Don't Sweat It: How to Get in Shape 10 Minutes at a Time

Easy does it!Easy does it!

We've been following along with Summer Sanders on espnW as she prepares to run the Disney Princess Half Marathon at the end of February. In her most recent post, she shares how important days of rest are in a exercise schedule. I'm in the middle of my own eight-week Fitness Challenge, working to lose the baby weight that's been hanging on since I had my third baby last June, as well as trying to get in running shape so I can train to run a half marathon this coming June.

I've found that committing to an exercise routine doesn't mean I have to do a strenuous workout for an hour every single day. I'm learning to be consistent on a daily basis, and to keep moving, even if just for a quick 10-minute workout. Even light exercise provides physical benefits, working your muscles while also boosting your metabolism for the rest of the day.

Related: 10 fat-burning exercises you can do anywhere

If we always waited until we had a good hour of time to workout, we probably wouldn't be working out all that often, would we? If we're trying to improve our fitness levels, lose weight, and make exercise a regular habit in our lives, it's more important to squeeze in a quick workout on a busy day then it is to skip exercising altogether because we feel like we don't have time to get a "full" workout in.

It's also important for our bodies to rest in between longer, more difficult workouts. Days of rest, or of shorter, less arduous exercise, are an important part of a balanced exercise schedule. On rest days, your body is working to physically repair itself. Your muscles actually break down during strenuous exercise, and your body needs time to repair them before engaging in another more difficult workout. And each time your body goes through this process you get stronger and able to handle even more strenuous exercise.

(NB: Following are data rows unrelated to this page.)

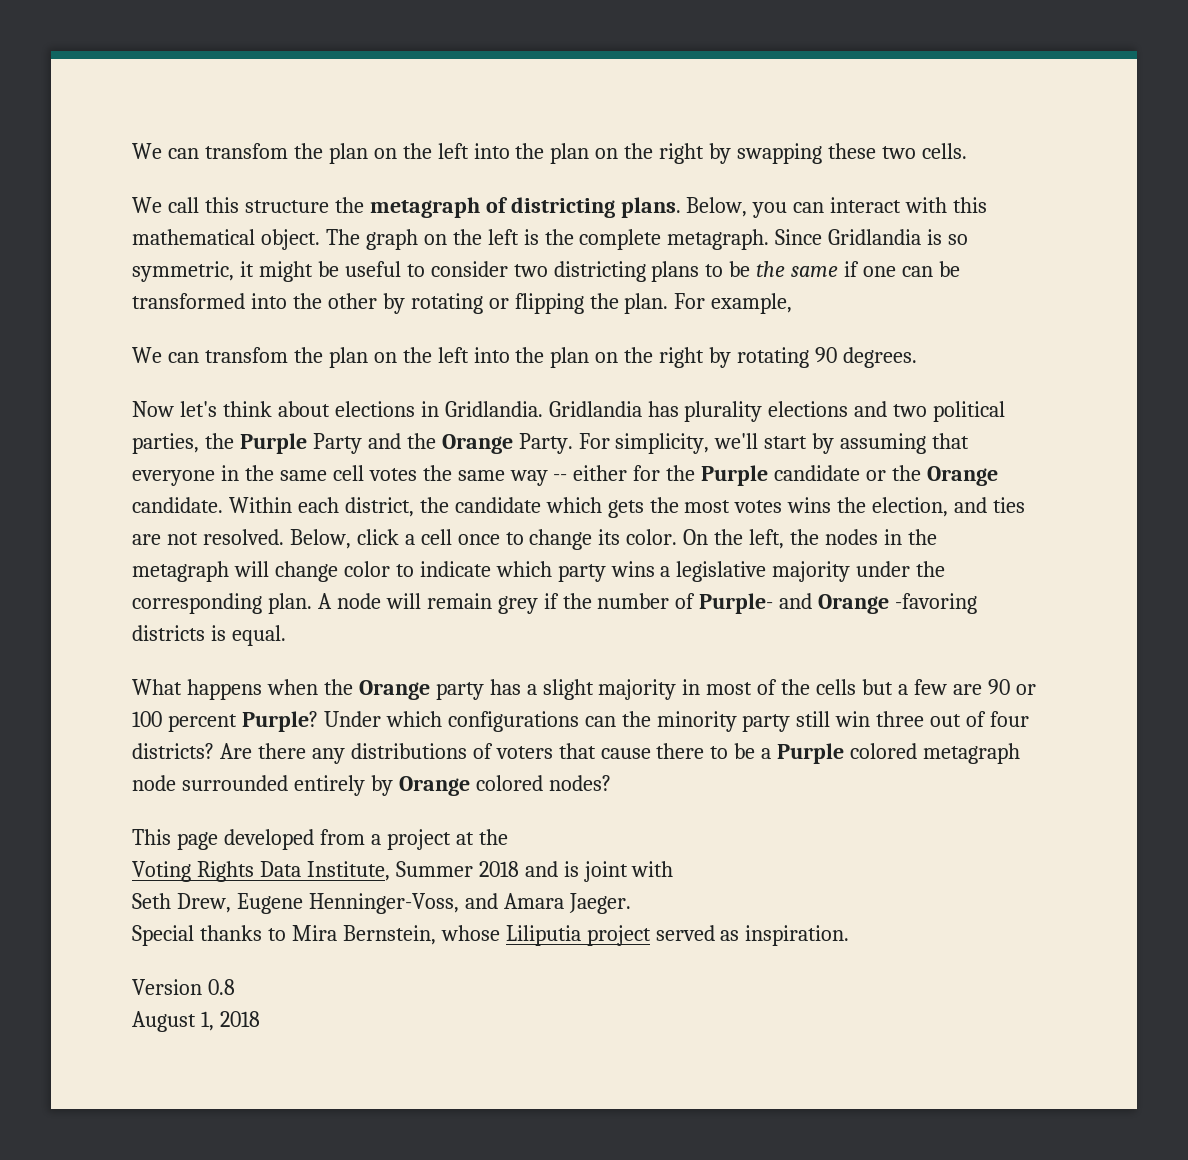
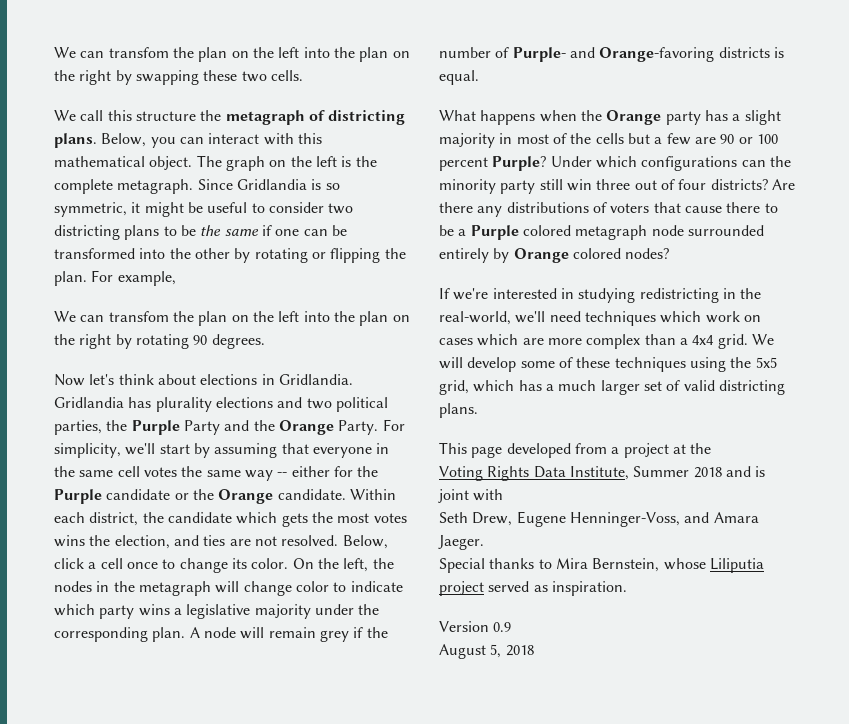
[818,593,978,614] Orange -favoring -> [599,47,715,62] Orange-favoring
(611, 783) none -> [439,288,762,303] [439,311,761,326] [439,334,774,349] [439,357,777,372] [439,380,785,395] [439,403,478,418] // If we're interested in studying redistricting in the real-world, we'll need techniques which work on cases which are more complex than a 4x4 grid. We will develop some of these techniques using the 5x5 grid, which has a much larger set of valid districting plans.
[207,979,235,995] 0.8 -> [493,622,512,632] 0.9
[200,1011,214,1031] 1, -> [490,644,502,658] 5,

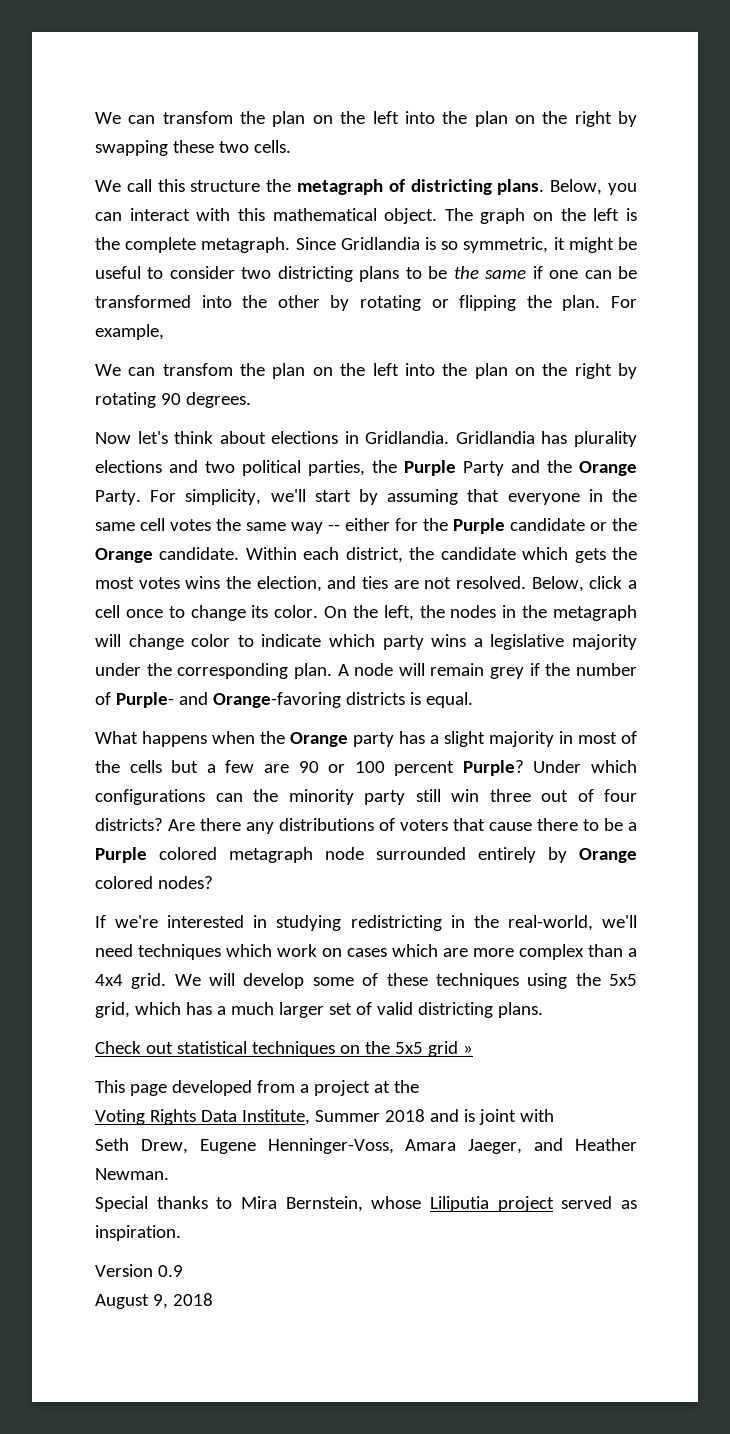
(478, 410) none -> [95,1041,473,1057] // Check out statistical techniques on the 5x5 grid »
[684,512,759,523] [438,535,484,550] and Amara Jaeger. -> [405,1138,638,1154] [95,1168,169,1180] Amara Jaeger, and Heather Newman.
[490,644,502,658] 5, -> [152,1294,168,1309] 9,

Even on busy days, you can fit in a quick workout that will help you feel better and stay on track with your fitness goals.

Here are 3 ways I squeeze in short workouts on busy days:

1. Put on my workout clothes.

If I put my workout clothes on when I wake up in the morning instead of throwing on jeans and sweatshirt to run my daughter to school, then I'm all ready to workout when my baby is napping and my son is miraculously playing quietly by himself. If I'm all ready to go then I can easily squeeze in a quick 10 or 20 minute workout.

2. Tell myself I am worth 10 minutes.

This motivating trick comes from Bethany from Fit2B, an online fitness studio. She says that there's no program that can force you to exercise, but if you can say to yourself, "10 minutes. I am worth 10 minutes." That will help you stay moving on a regular basis, even if it's just for a quick workout.

3. Set a timer.

When I know I need to workout, but I'm right in the middle of doing something, whether it's washing dishes or reading to the kids, I set a timer for the amount of time I want to spend finishing what I'm doing. When the timer goes off, it's a reminder to me that I need to workout, and then I set the timer again for just 10 or 15 minutes, and I know that when the timer goes off again, I'm done with my workout.

So, don't get down on yourself if you only have time for a quick workout. It is important to keep moving, to keep making exercise a priority, and a light workout is better than not working out at all. You can feel good about the fact that you're keeping up with your exercise habit, while also giving your body the rest it needs, so it can recover, and work even harder when you have time next strenuous workout.

How do you make quick workouts a part of your exercise routine?